Front-end code change data
***

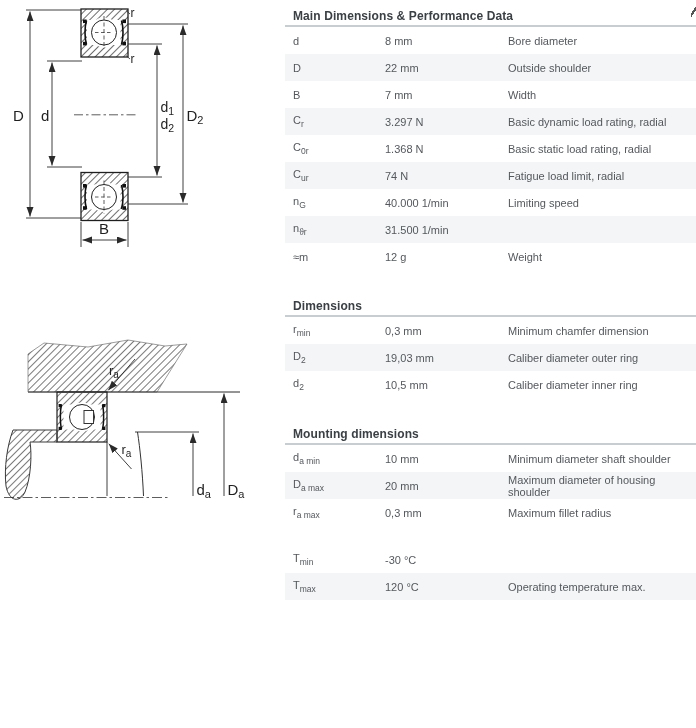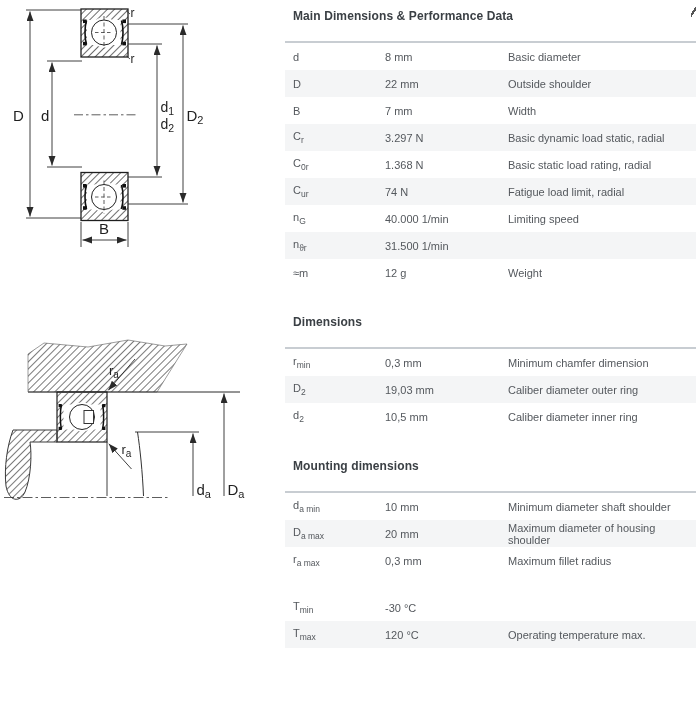--- a/index.html
+++ b/index.html
@@ -17,7 +17,7 @@
   .section:first-child{margin-top:0;}
   .section-title{
     font-size:12px;font-weight:bold;color:#3b4045;
-    padding:9px 8px 18px 8px;border-bottom:2px solid #c8cdd2;
+    padding:9px 8px 2px 8px;border-bottom:2px solid #c8cdd2;
     letter-spacing:.1px;
   }
   .row{

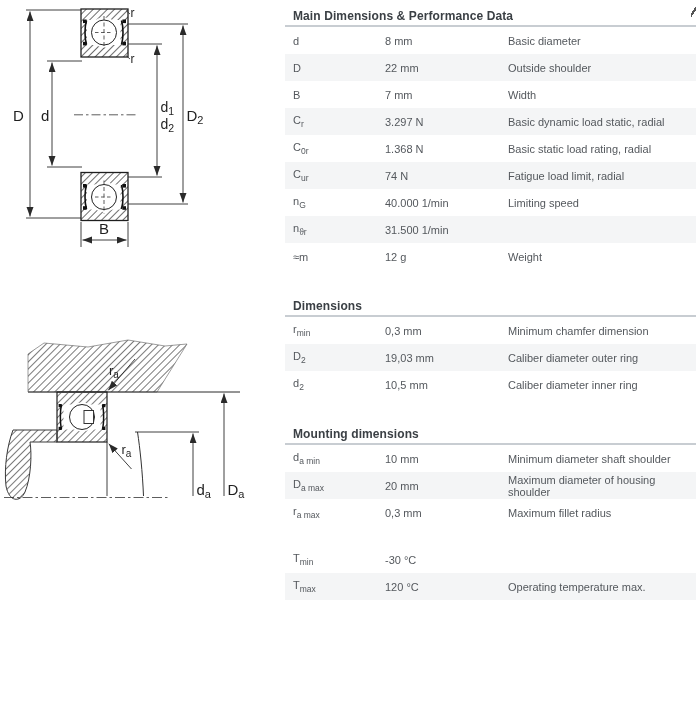--- a/index.html
+++ b/index.html
@@ -180,7 +180,7 @@
         <div class="row">
           <span><span>d</span></span>
           <span>8 mm</span>
-          <span>Basic diameter</span>
+          <span>Bore diameter</span>
         </div>
         <div class="row">
           <span><span>D</span></span>

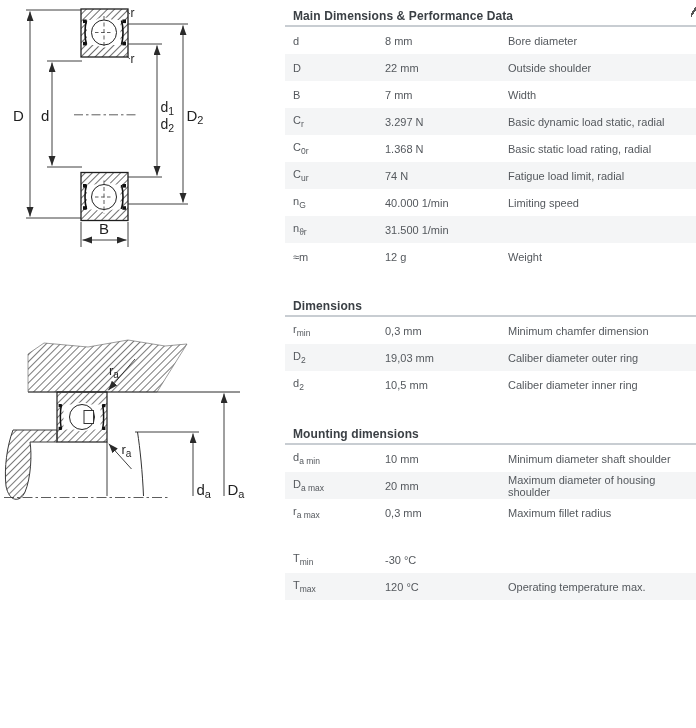--- a/index.html
+++ b/index.html
@@ -195,7 +195,7 @@
         <div class="row">
           <span><span>C</span><sub class="sym-sub">r</sub></span>
           <span>3.297 N</span>
-          <span>Basic dynamic load static, radial</span>
+          <span>Basic dynamic load rating, radial</span>
         </div>
         <div class="row">
           <span><span>C</span><sub class="sym-sub">0r</sub></span>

***

**Directions**
This exercise asks for an exact copy of the lines from the first one in the data through the line that contains "load static, radial</span>", pictures excluded.

**Solution to the problem**
--- a/index.html
+++ b/index.html
@@ -17,7 +17,7 @@
   .section:first-child{margin-top:0;}
   .section-title{
     font-size:12px;font-weight:bold;color:#3b4045;
-    padding:9px 8px 18px 8px;border-bottom:2px solid #c8cdd2;
+    padding:9px 8px 2px 8px;border-bottom:2px solid #c8cdd2;
     letter-spacing:.1px;
   }
   .row{

--- a/index.html
+++ b/index.html
@@ -180,7 +180,7 @@
         <div class="row">
           <span><span>d</span></span>
           <span>8 mm</span>
-          <span>Basic diameter</span>
+          <span>Bore diameter</span>
         </div>
         <div class="row">
           <span><span>D</span></span>

--- a/index.html
+++ b/index.html
@@ -195,7 +195,7 @@
         <div class="row">
           <span><span>C</span><sub class="sym-sub">r</sub></span>
           <span>3.297 N</span>
-          <span>Basic dynamic load static, radial</span>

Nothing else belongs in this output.